October 04, 2000|By M. Dion Thompson and Gerard Shields | M. Dion Thompson and Gerard Shields,SUN STAFF
Mayor Martin O'Malley silenced an angry crowd of Northeast Baltimore residents gathered last night to vent their outrage over a proposal to move public housing tenants into middle-class neighborhoods by announcing that the city is going back to federal court to ask for a new plan.
O'Malley arrived late for the meeting in the Hamilton Middle School auditorium, where more than 800 frustrated residents had earlier shouted down housing and community officials.
The meeting was held to explain a court decree that requires that up to 40 public housing rental units be placed in neighborhoods, including at least 10 houses in Northeast Baltimore, as part of a plan to disperse the city's poor.
O'Malley received a standing ovation when he stepped onto the stage, and he quickly neutralized the crowd by promising to go back before a federal judge. He wants the court to take into account the hundreds of public housing units already scattered throughout city neighborhoods, he said.
"Don't put a noose around our neck and tie us to some reality when our neighborhoods have already changed," O'Malley said.
In an interview last night before the meeting, O'Malley said he wants to amend the federal consent decree worked out in 1996 between the city and the American Civil Liberties Union.

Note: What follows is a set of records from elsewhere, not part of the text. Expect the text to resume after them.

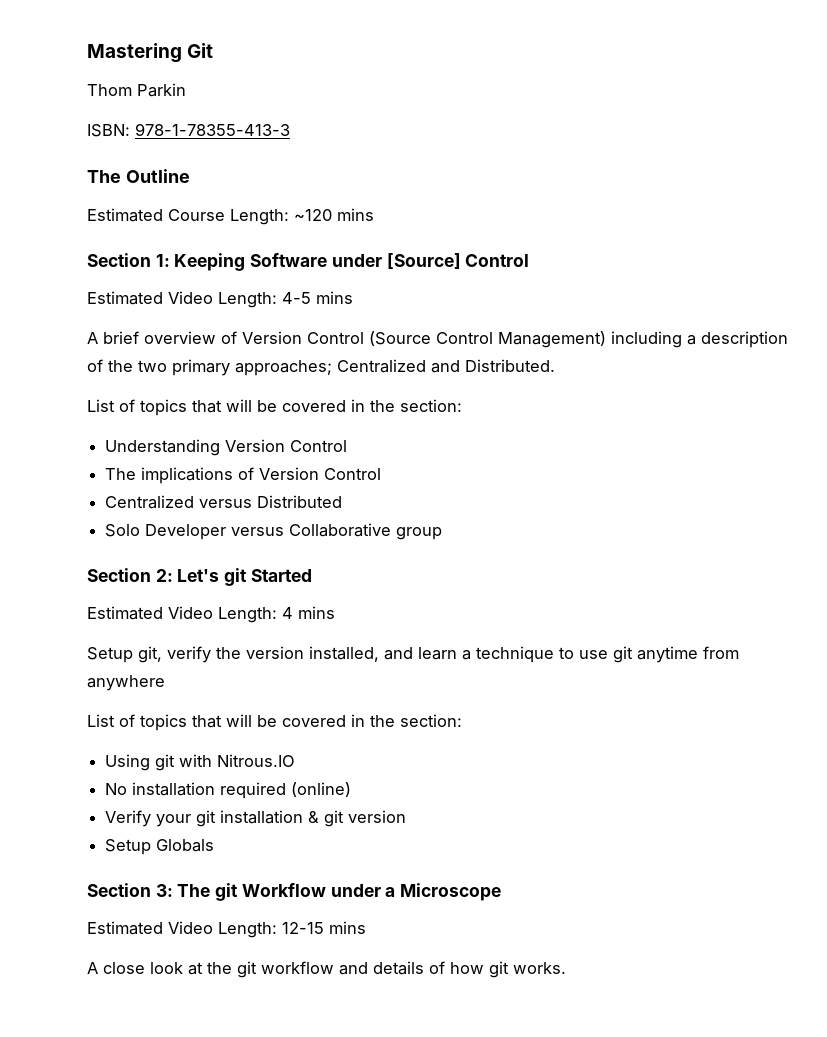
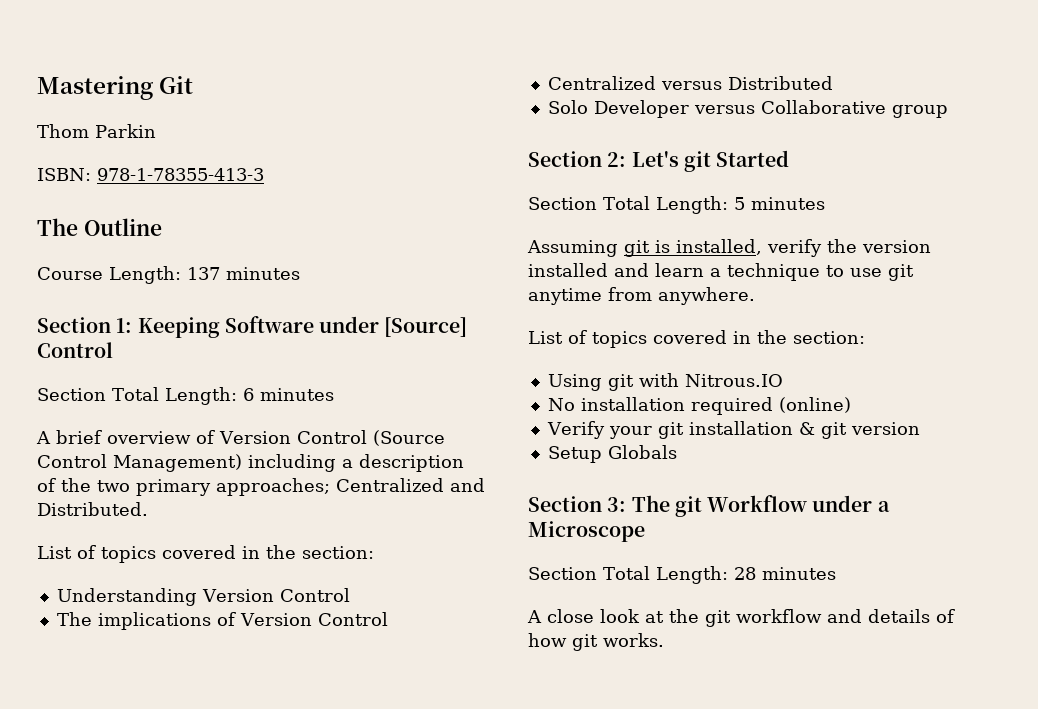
[87,208,163,222] Estimated -> (162, 227) none
[294,208,374,221] ~120 mins -> [187,267,300,280] 137 minutes
[87,291,353,308] Estimated Video Length: 4-5 mins -> [37,387,334,405] Section Total Length: 6 minutes
[192,399,277,413] that will be -> (156, 554) none
[87,606,335,623] [87,646,162,663] Estimated Video Length: 4 mins // Setup git, -> [528,196,825,214] [527,239,762,257] Section Total Length: 5 minutes // Assuming git is installed,
[309,646,379,662] installed, -> [528,263,608,277] installed
[87,675,165,691] [87,714,277,731] anywhere // List of topics that will be -> [658,287,755,305] [528,330,647,348] anywhere. // List of topics
[87,921,366,938] Estimated Video Length: 12-15 mins -> [528,566,836,584] Section Total Length: 28 minutes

"We've been struggling with how to get out from under this decree," he said. "There should have been ... language that we should use every means at the Housing Authority to accomplish the ends of the decree."
The mayor said the decree does not take into account the city's recent efforts to give public housing residents a better quality of life.
The focus of the crowd's anger was a city plan - part of the decree - to acquire and renovate 40 properties scattered throughout Baltimore for public housing residents. Ten of the first 15 properties are in Northeast Baltimore.
City Housing Commissioner Patricia J. Payne desperately tried to calm the crowd and ease their fears, but could not.
"Remember, this is a proposal. You'll have plenty of time to comment," she said, before being shouted down.
Fred "Dutch" Walter summed up the feelings of many in attendance.
"I've lived in Hamilton since 1922 and I've seen it deteriorate," said Walter, 78. "This is not helping us one bit."
About 250 Northeast Baltimore residents milled outside the meeting, angry that they could not get inside. The meeting was originally scheduled for Monday but had to be canceled after hundreds of residents tried to force their way into a 200-person-capacity room at the Harford Center for Senior Citizens. Police turned away about 200 people, and organizers decided to move the meeting to Hamilton Middle School. They had thought the school's auditorium would be able to hold 1,200 people.
O'Malley said he understood the residents' frustration over the plan.
"Frankly, I think the people of Northeast Baltimore and Patterson Park have shouldered quite a lot of the responsibility for addressing this problem," he said before the meeting.
O'Malley pointed to the use of federal housing programs, such as the use of Section 8 rent-subsidy vouchers, as examples of the city's recent successes in dispersing the poor. The voucher program allows low-income residents to find houses on their own.
During the tenure of former Housing Commissioner Daniel P. Henson III, hundreds of poor families were moved into homes throughout the city, including Northeast Baltimore, said O'Malley.
"We've accomplished far more in these last four years with the Section 8 vouchers than what these 40 scattered sites could accomplish," he said. "It's almost like we're not supposed to get any credit for the vouchers, and that's not right."
The worries of those in Northeast Baltimore are merely the latest chapter in the city's struggle to deal with its widespread poverty.
Dave Desmaris, president of the Moravia-Walther Community Association, said the area already has more than its share of Section 8 residents.
"There's a lot of pent-up anger going back a number of years," he said. "The neighborhood has problems."
The city's $4.1 million proposal is part of a settlement reached in a lawsuit filed by the ACLU in 1995.
The ACLU'S case was intended to break the concentration of poverty in Baltimore, home to nearly two-thirds of the families on public assistance in Maryland.
In its suit, the ACLU charged the city had intentionally segregated poor, black families in dilapidated public housing projects. The decree was intended to move those residents into neighborhoods throughout the city and the surrounding counties.
The court decree requires that the city move poor families into neighborhoods with a minority population less than 26 percent, a poverty rate below 10 percent and subsidized housing below 5 percent.
The idea is to put the families in neighborhoods that would provide a better life. In all, the consent decree requires that 2,100 public housing units be developed in the city and surrounding five counties.